* **PROBLEM TO SOLVE**:
Output all records exactly.

* **EXERCISE DATA**:

------------------------------

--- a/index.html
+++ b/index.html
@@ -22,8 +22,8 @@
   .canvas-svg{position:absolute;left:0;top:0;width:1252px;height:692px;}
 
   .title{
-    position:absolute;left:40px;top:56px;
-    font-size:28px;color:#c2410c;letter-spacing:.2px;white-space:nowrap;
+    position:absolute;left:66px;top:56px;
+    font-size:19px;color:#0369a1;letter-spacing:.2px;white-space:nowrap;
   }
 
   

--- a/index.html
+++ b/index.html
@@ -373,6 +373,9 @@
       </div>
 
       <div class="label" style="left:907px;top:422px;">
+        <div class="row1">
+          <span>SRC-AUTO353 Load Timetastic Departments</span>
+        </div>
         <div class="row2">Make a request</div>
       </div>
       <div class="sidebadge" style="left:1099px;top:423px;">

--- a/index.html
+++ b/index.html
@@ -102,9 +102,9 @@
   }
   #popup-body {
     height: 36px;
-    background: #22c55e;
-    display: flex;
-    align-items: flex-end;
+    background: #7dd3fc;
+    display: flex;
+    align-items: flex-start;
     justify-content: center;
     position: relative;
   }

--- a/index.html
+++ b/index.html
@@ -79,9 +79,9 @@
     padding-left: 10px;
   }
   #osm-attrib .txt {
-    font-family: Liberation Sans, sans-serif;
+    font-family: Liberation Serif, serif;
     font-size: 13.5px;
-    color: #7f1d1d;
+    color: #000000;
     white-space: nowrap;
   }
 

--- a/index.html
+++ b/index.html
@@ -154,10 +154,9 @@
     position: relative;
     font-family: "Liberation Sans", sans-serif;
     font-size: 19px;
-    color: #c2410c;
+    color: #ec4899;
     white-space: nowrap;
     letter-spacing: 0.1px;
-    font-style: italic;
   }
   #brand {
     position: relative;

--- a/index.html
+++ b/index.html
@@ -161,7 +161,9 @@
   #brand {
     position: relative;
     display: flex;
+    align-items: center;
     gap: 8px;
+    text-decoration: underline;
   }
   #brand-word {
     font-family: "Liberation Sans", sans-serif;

------------------------------

* **REPLY**:
--- a/index.html
+++ b/index.html
@@ -22,8 +22,8 @@
   .canvas-svg{position:absolute;left:0;top:0;width:1252px;height:692px;}
 
   .title{
-    position:absolute;left:40px;top:56px;
-    font-size:28px;color:#c2410c;letter-spacing:.2px;white-space:nowrap;
+    position:absolute;left:66px;top:56px;
+    font-size:19px;color:#0369a1;letter-spacing:.2px;white-space:nowrap;
   }
 
   

--- a/index.html
+++ b/index.html
@@ -373,6 +373,9 @@
       </div>
 
       <div class="label" style="left:907px;top:422px;">
+        <div class="row1">
+          <span>SRC-AUTO353 Load Timetastic Departments</span>
+        </div>
         <div class="row2">Make a request</div>
       </div>
       <div class="sidebadge" style="left:1099px;top:423px;">

--- a/index.html
+++ b/index.html
@@ -102,9 +102,9 @@
   }
   #popup-body {
     height: 36px;
-    background: #22c55e;
-    display: flex;
-    align-items: flex-end;
+    background: #7dd3fc;
+    display: flex;
+    align-items: flex-start;
     justify-content: center;
     position: relative;
   }

--- a/index.html
+++ b/index.html
@@ -79,9 +79,9 @@
     padding-left: 10px;
   }
   #osm-attrib .txt {
-    font-family: Liberation Sans, sans-serif;
+    font-family: Liberation Serif, serif;
     font-size: 13.5px;
-    color: #7f1d1d;
+    color: #000000;
     white-space: nowrap;
   }
 

--- a/index.html
+++ b/index.html
@@ -154,10 +154,9 @@
     position: relative;
     font-family: "Liberation Sans", sans-serif;
     font-size: 19px;
-    color: #c2410c;
+    color: #ec4899;
     white-space: nowrap;
     letter-spacing: 0.1px;
-    font-style: italic;
   }
   #brand {
     position: relative;

--- a/index.html
+++ b/index.html
@@ -161,7 +161,9 @@
   #brand {
     position: relative;
     display: flex;
+    align-items: center;
     gap: 8px;
+    text-decoration: underline;
   }
   #brand-word {
     font-family: "Liberation Sans", sans-serif;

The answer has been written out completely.